The husband came, carrying a gun. He knocked on the door and the engineer opened it. The man fired, then went into the bedroom where Salma lay trembling, shot her and left.
“But he didn’t kill anyone,” said Hend. “Father was hit in the leg and my mother wasn’t hurt. The victim was my grandmother, Father’s mother, who was visiting her son to beg him to send the woman back to her husband, because she could smell blood.”
“It seems the blood my grandmother smelled was her own,” said Hend. The story ended with reconciliation, the dropping of the court case, and Salma’s marriage to her beloved.
The engineer died four years later of a clot in the brain and the first husband died too, killed during the peasant uprising in Akkar, and Salma had to swallow all these bitter pills at one go.
“I don’t know how to say this, but I never forgave her,” said Hend. “I lived all on my own. She put me in the Zahret el-Ehsan school as a half-boarder. I lived with the orphans who walk in funeral processions to collect donations and only went home at night. I’d come home with my eyes half closed and when I opened them again I’d find my mother had taken me back to school.”
“Childhood memories aren’t the story,” said Karim. “Childhoods are just scraps of memories that we patch together later to make up our story when we’re grown.”
The first time Hend told him the story and said how her mother had put her in the boarding school so she could live her life the way she wanted and work in the office of Samir Yunes, the lawyer, he assumed that the woman, who was still a girl, had abandoned her daughter to be free to pursue her romantic involvement with “Uncle Samir,” as Hend called the lawyer. But the second time Hend told the story, she told it differently. She said her mother had gone to the lawyer to recover her rights to her three children and that she, Hend, had been jealous of her three brothers, whose pictures she’d never seen; that her mother had spent all her time finding people to intervene with Sheikh Deyab Abd el-Karim to allow her to see the boys; and that she’d tried to get in touch with her father to help him. The latter had told the young lawyer from Tripoli, whom Maître Samir had sent to see him, that his daughter was dead, that he was condemned to live in shame, and that he hadn’t seen his grandchildren since the day she’d run off with the engineer, because he no longer dared leave his house.

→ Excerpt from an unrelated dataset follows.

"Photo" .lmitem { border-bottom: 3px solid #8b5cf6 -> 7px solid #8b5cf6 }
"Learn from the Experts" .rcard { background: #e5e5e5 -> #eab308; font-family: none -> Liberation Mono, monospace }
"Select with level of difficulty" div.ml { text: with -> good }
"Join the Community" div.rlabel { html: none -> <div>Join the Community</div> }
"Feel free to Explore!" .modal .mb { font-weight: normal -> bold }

Hend said her mother had suffered greatly. She’d gone to everyone, had behaved like a mother bereaved, and had refused for the rest of her life to stop wearing her mourning clothes. When Uncle Samir asked her once, as he ate lunch at their apartment, why she didn’t stop wearing mourning clothes — seeing the man had died five years earlier — she said she wore black for herself, because she couldn’t see her children.

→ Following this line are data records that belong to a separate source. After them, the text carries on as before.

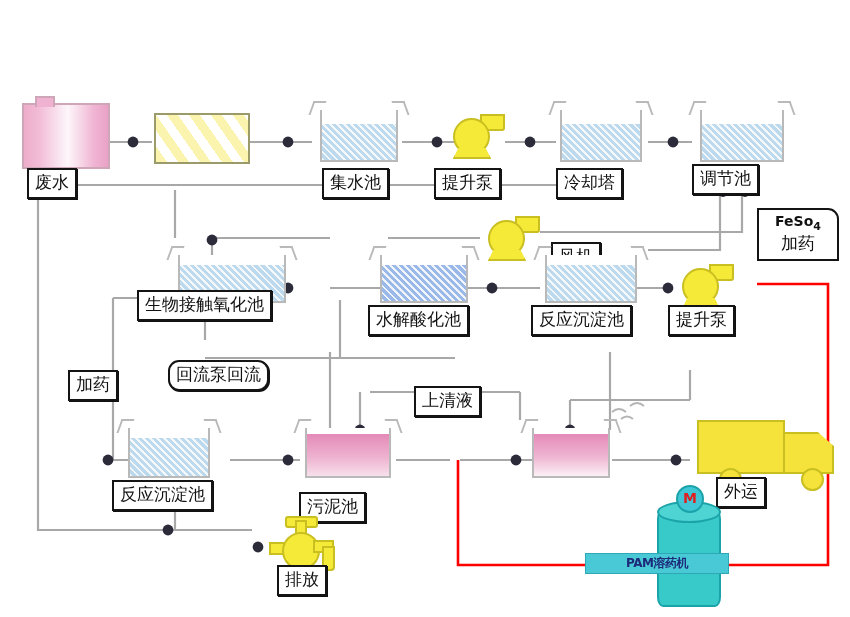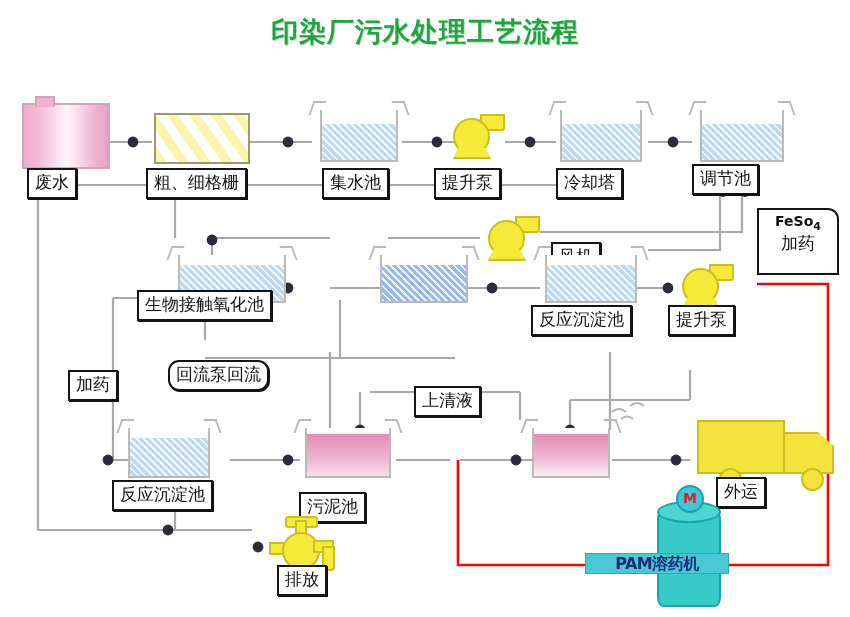"印染厂污水处理工艺流程" div.title { html: <div>印染厂污水处理工艺流程</div> -> none }
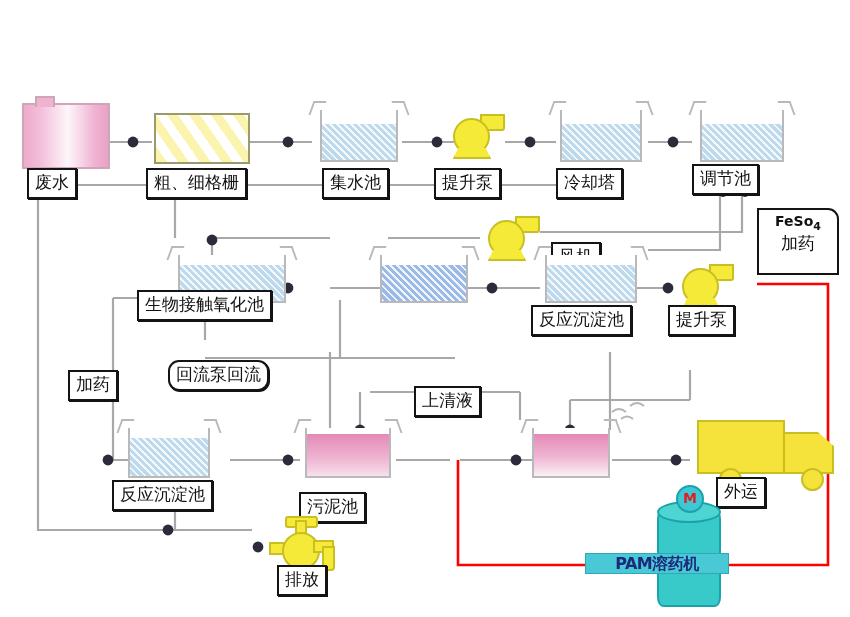"粗、细格栅" div.chip { html: <div>粗、细格栅</div> -> none }
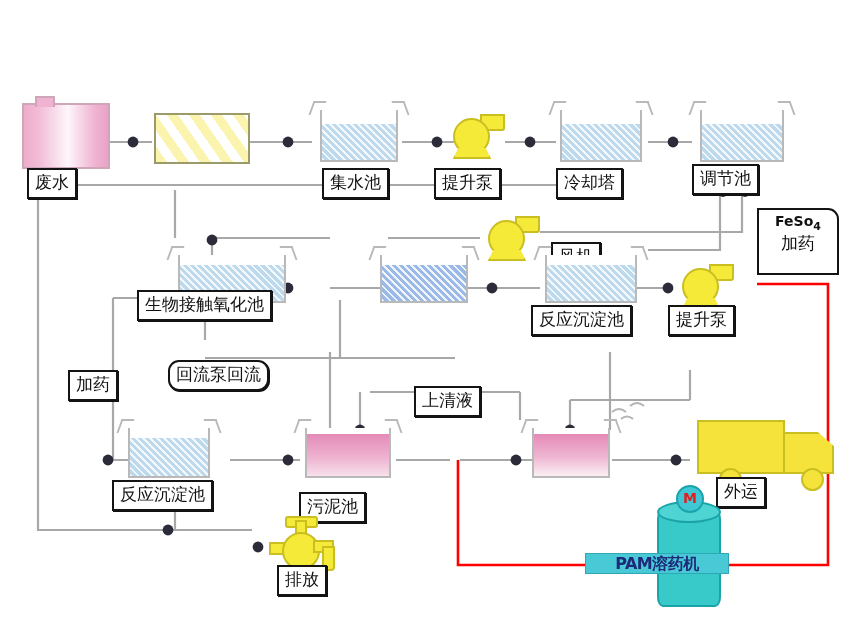"FeSo4" .chip.two { padding: 3px 8px 19px 8px -> 3px 8px 5px 8px }
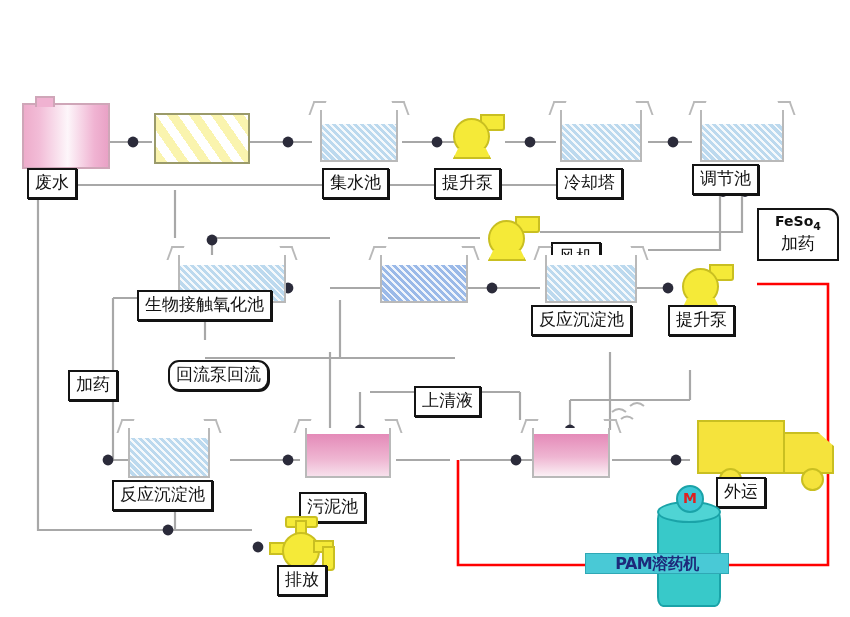"水解酸化池" div.chip { html: none -> <div>水解酸化池</div> }
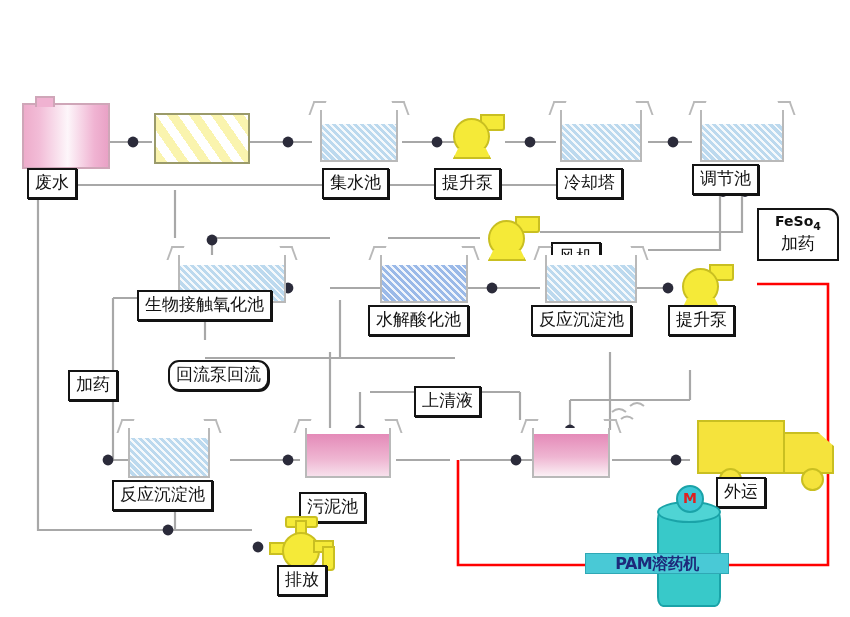"PAM溶药机" .pam .bar { font-size: 16px -> 12px }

Hend said her mother had spent her life chasing a mirage, while she had spent her childhood jealous of her three brothers.
“My mother never stopped talking about them. The tears would run down her cheeks even though she wasn’t crying, and she’d talk of the three white moons, so beautiful that their light dazzled people, and she’d give me strange looks as though I was the one keeping her from them. I’d feel, I don’t know … I’d feel as though the night had stuck to my skin and I’d hate myself because I wasn’t white like my mother or the three moons.”
The third time, she told him how her mother was forced to work in the lawyer’s office from dawn till dusk to make an honest living. “The money she inherited from my father ran out and she had no choice. My mother had learned how to type and went to the lawyer who’d been kind to her from the beginning and had tried to help her get her boys back. She worked for him for the rest of his life and became more than a secretary. If it hadn’t been for him, God rest his soul, we would have died of hunger.”